I should know by now. I’ve been a teacher for 39 years and a head for 27. There I was last month, pondering in my online Tes column how we teachers should try to make sense of an unjust and troubled world for our pupils. What I underestimated was the way in which they often do so quite well without us.

At my school last week, I witnessed a pair of inspiring short plays: a Year 10 GCSE drama set performed two exam pieces, 20-minute works each devised,written and performed by five actors. Both cleverly reinterpreted ancient legends: the Classical setting of Hades brought in Persephone, Orpheus and Eurydice, the river Styx and Cerberus, while George and the Dragon saw a lone warrior seeking his dragon to slay. Both tales were revisited in light of modern Syria, so-called Islamic State, inept international intervention and the refugee crisis. The young casts wove together ancient myth and bleak modern reality with great skill.

Much has been said and written recently about anger among young people; clearly, Jeremy Corbyn’s revived Labour Party has tapped into that. The passion of these young actors was as clear as their interpretations communicated their personal anguish, both at the suffering they see in the Middle East and their inability to do anything about it.

At the end, all of us in the audience felt shaken by the vivid power of what we had witnessed. That’s what the best art should do: move and stir. What was astonishing was the fact that it was 15-year-olds who created that effect, writing and performing work that stemmed from deeply felt feelings.

Recently, I read about a Year 8 Gloucestershire pupil who made his own personal and highly effective contribution to charity WaterAid. Henry Garrard of Wycliffe Preparatory School decided to use just 20 litres of water a day for three days, the quantity most people in Africa get by on. Moreover, he walked 3km to collect it from a spring - the average African distance. The water he was carrying was half his bodyweight, so on the third day he borrowed his dad’s wheelbarrow.

Next he boiled the water on a camping stove, which he also used to cook his food. At the end of each day, only a dribble of water was left for washing. He learnt a lot and raised £540 (you can support him at bit.ly/20Litre).

If such students use original approaches to make sense of the world, others just get on with facing big challenges. I can name one of my students because she is in the public domain.

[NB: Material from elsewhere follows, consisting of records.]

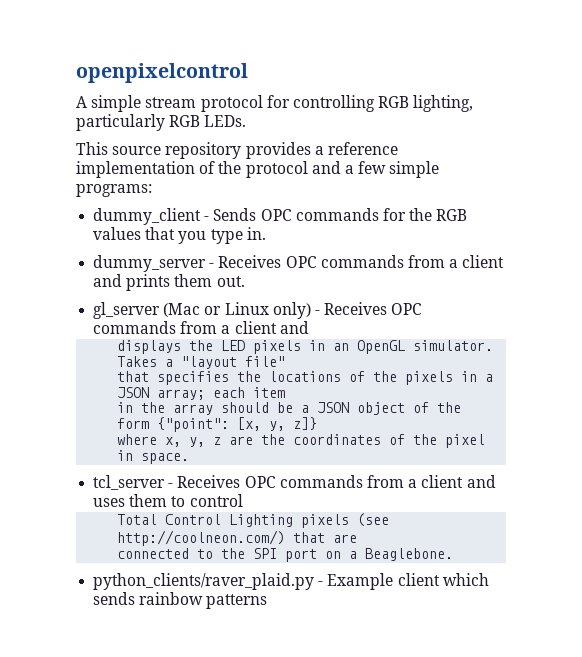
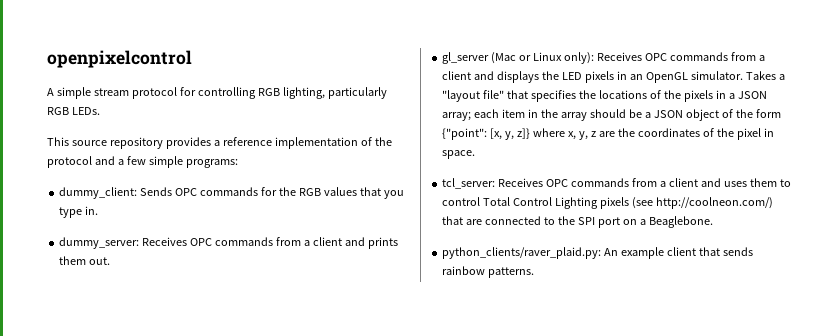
[93,208,210,225] dummy_client - -> [59,187,138,199] dummy_client:
[93,255,215,272] dummy_server - -> [59,237,140,249] dummy_server:
[272,302,423,319] [93,321,309,334] only) - Receives OPC commands from a client and // -> [563,52,765,64] [442,71,495,80] only): Receives OPC commands from a client and
(286, 361) // -> (505, 94) none
(286, 392) // -> (526, 113) none
(318, 423) // -> (531, 133) none
[93,475,174,490] tcl_server - -> [442,178,496,189] tcl_server:
(243, 500) // -> (481, 201) none
(358, 538) // -> (483, 222) none
[93,573,489,590] python_clients/raver_plaid.py - Example client which -> [442,247,720,259] python_clients/raver_plaid.py: An example client that
[206,594,268,609] patterns -> [488,267,535,278] patterns.

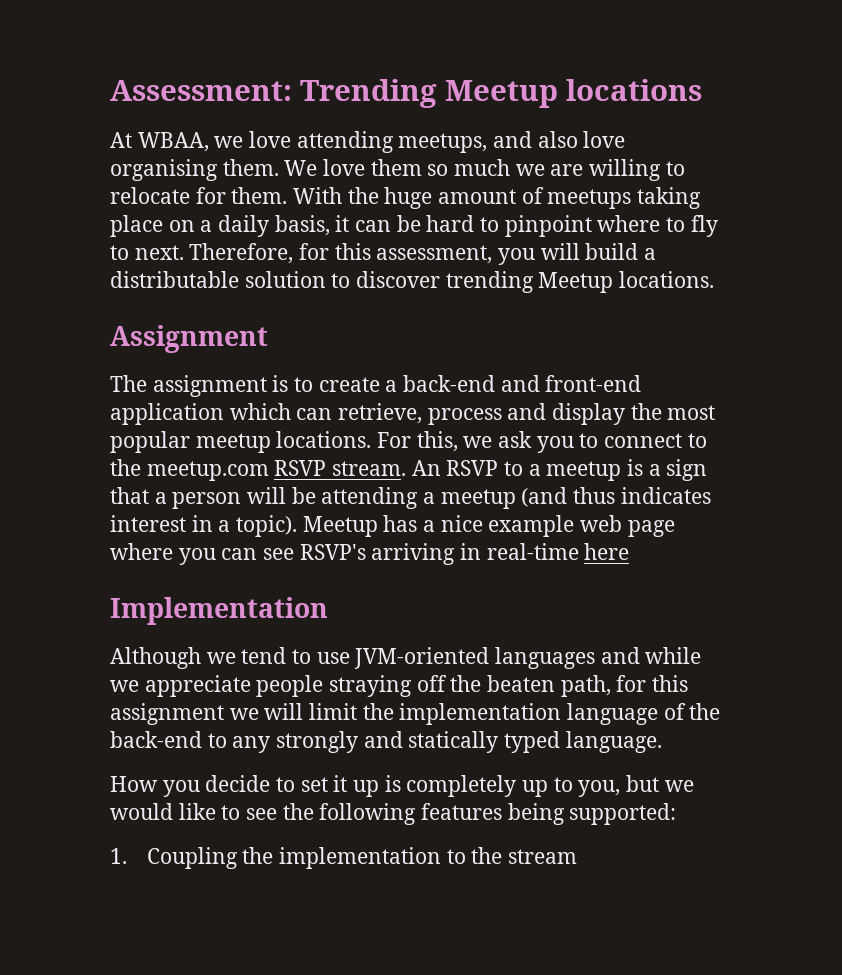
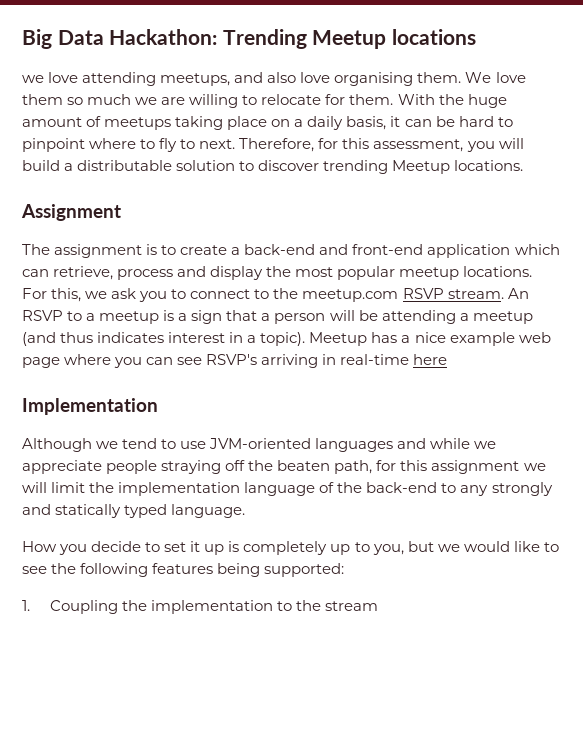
[110,80,292,101] Assessment: -> [22,29,218,49] Big Data Hackathon:
[110,132,209,152] At WBAA, -> (476, 37) none

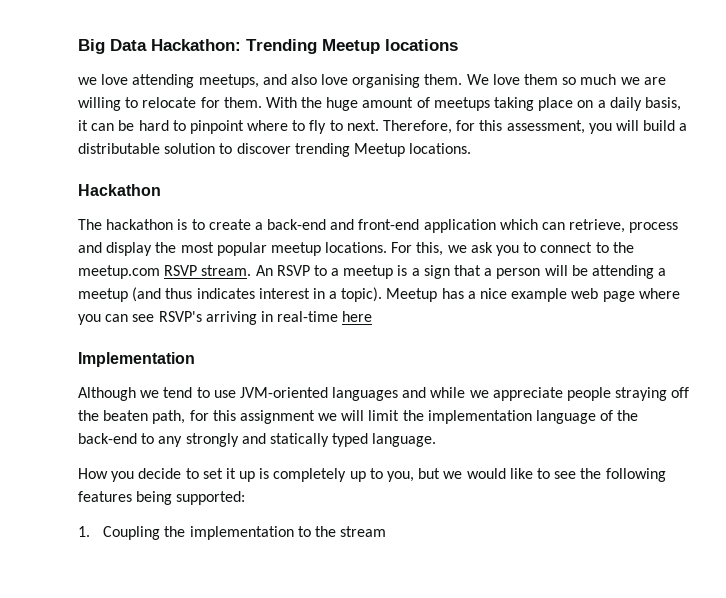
[21,204,121,221] Assignment -> [78,184,161,196] Hackathon
[54,244,143,258] assignment -> [106,219,174,230] hackathon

A couple of weeks ago, Kate Waugh sat an A level English literature exam early (with the exam board’s permission), so that she could dash to the airport and fly to Germany for a competition the same day. She arrived a bit late, but still returned home as European U20 triathlon champion!

There’s a moral here: give young people the skills and techniques to create, and we adults will frequently be amazed by what they produce. They might prove far more imaginative and effective in tackling the world’s ills than my generation has been.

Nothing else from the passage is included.